Chris: I have to agree with that. Just to slightly question the premise though, we started out by saying, ‘as energy prices go up,’ and that isn’t necessarily a given, certainly from where we are. We’ve had a long term of relatively stable energy prices until very recent days. When you say energy prices are going up, you put that as a self-evident truth. What will make it a self-evident truth? Do we need carbon pricing? Or is it just the current situation in the world that made you say that?

Ramez: You’ve got energy mixes which are different in each country, so the answer is slightly different. If you’re relying on an old nuclear plant, then that is mostly depreciated in terms of cost and your energy pricing is potentially lower where the cost of energy can be viewed as lower. And if you’re investing massively, then it will take time to absorb the cost of doing so.

But I think energy is not only about finance and its cost, it’s also a geopolitical issue and it’s an environmental issue, and it’s an issue for future generations that will transcend future generations, so I think it needs to be looked at from different angles.

Chris: Okay. Well, one of the themes that comes throughout this conversation has been everyone’s place in an ecosystem; how ecosystems can be helping with all sorts of situations, how people need to be playing their particular role within the overall energy transition.

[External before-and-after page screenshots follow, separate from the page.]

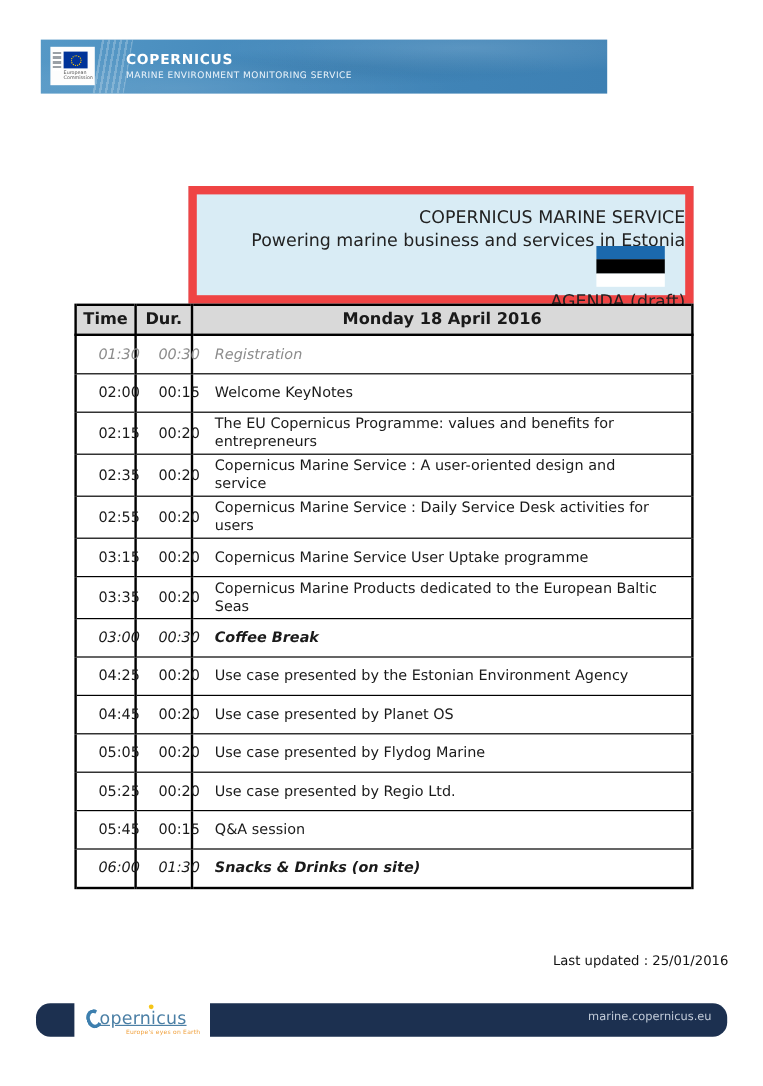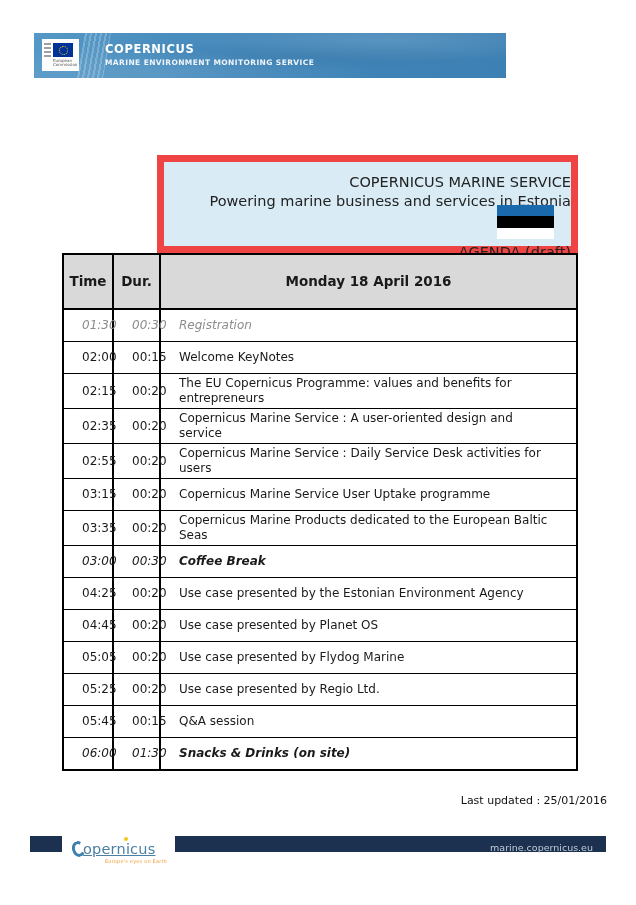--- a/index.html
+++ b/index.html
@@ -64,7 +64,7 @@
   }
   .banner-subtitle {
     position: absolute; left: 71px; top: 25px;
-    color: #eef5fb; font-size: 7.5px; font-weight: bold;
+    color: #eef5fb; font-size: 7.5px; font-weight: normal;
     letter-spacing: 0.4px;
   }
 

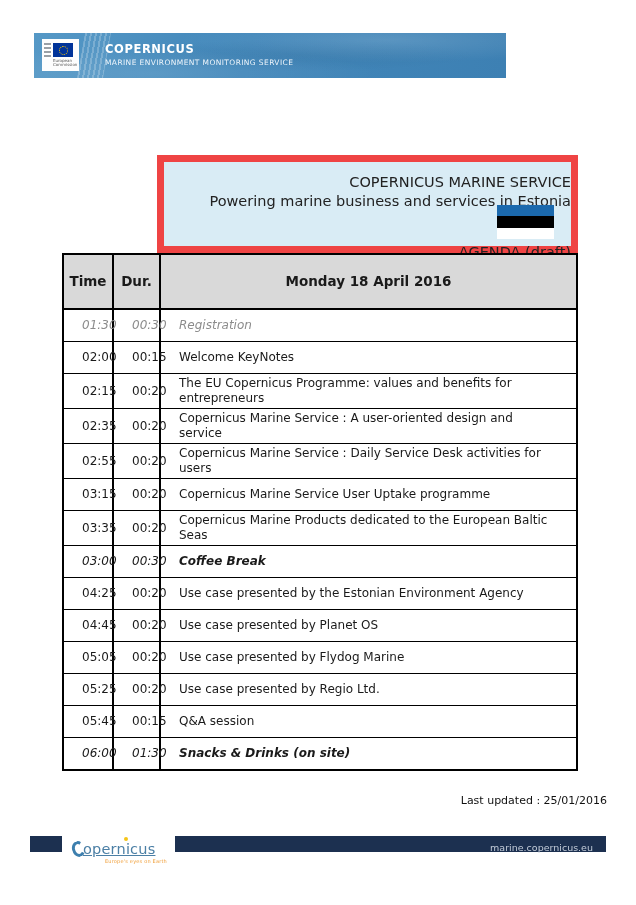--- a/index.html
+++ b/index.html
@@ -112,7 +112,7 @@
     font-size: 13.5px;
     font-weight: bold;
     height: 17px;
-    padding: 18px 4px;
+    padding: 3px 4px;
     border-bottom: 2px solid #000000;
   }
   .agenda-table td { height: 27px; }

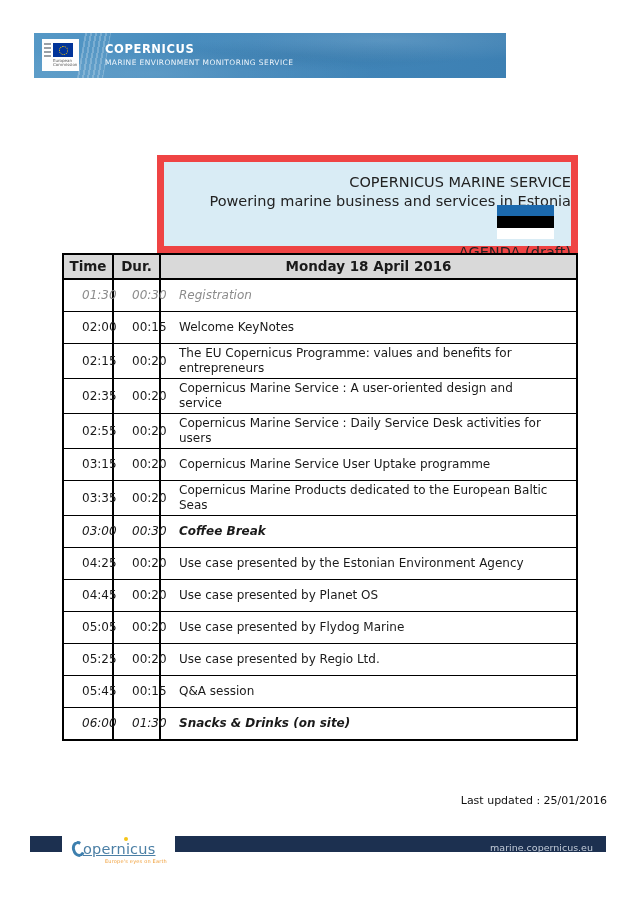--- a/index.html
+++ b/index.html
@@ -130,8 +130,9 @@
   
   .footer-bar {
     position: absolute; left: 30px; top: 836px;
-    width: 576px; height: 16px;
+    width: 576px; height: 28px;
     background: #1c3050;
+    border-radius: 12px;
   }
   .footer-site {
     position: absolute; right: 13px; top: 0;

Just as a as a way of wrapping up the conversation, could you dig a little bit more into your beliefs around ecosystem thinking?

Ramez: To be efficient in the energy space, everyone needs to focus on what they do best. From our perspective, we’re involved in tech. We don’t intend to tell our customers how to run their businesses. We intend to provide them with the analysis and the data that would allow them to take the decisions that they need to take.

But I think in an ecosystem, you need to get the best of what people are good at. If it is any company that’s developed an algorithm for managing public space lighting, you need to be able to work with those. And I think the days of all of the IP being developed in-house and retained by a single utility or large corporate are largely over if you want to keep a competitive edge.

So I think the change of mindset we’re seeing is already happening, but we’ll need to accelerate. It’s both a challenge and an opportunity to make a real difference.

Chris: Thank you very much, Ramez. That was a fantastic conversation. 

Ramez: Thank you, Chris. I really enjoyed it.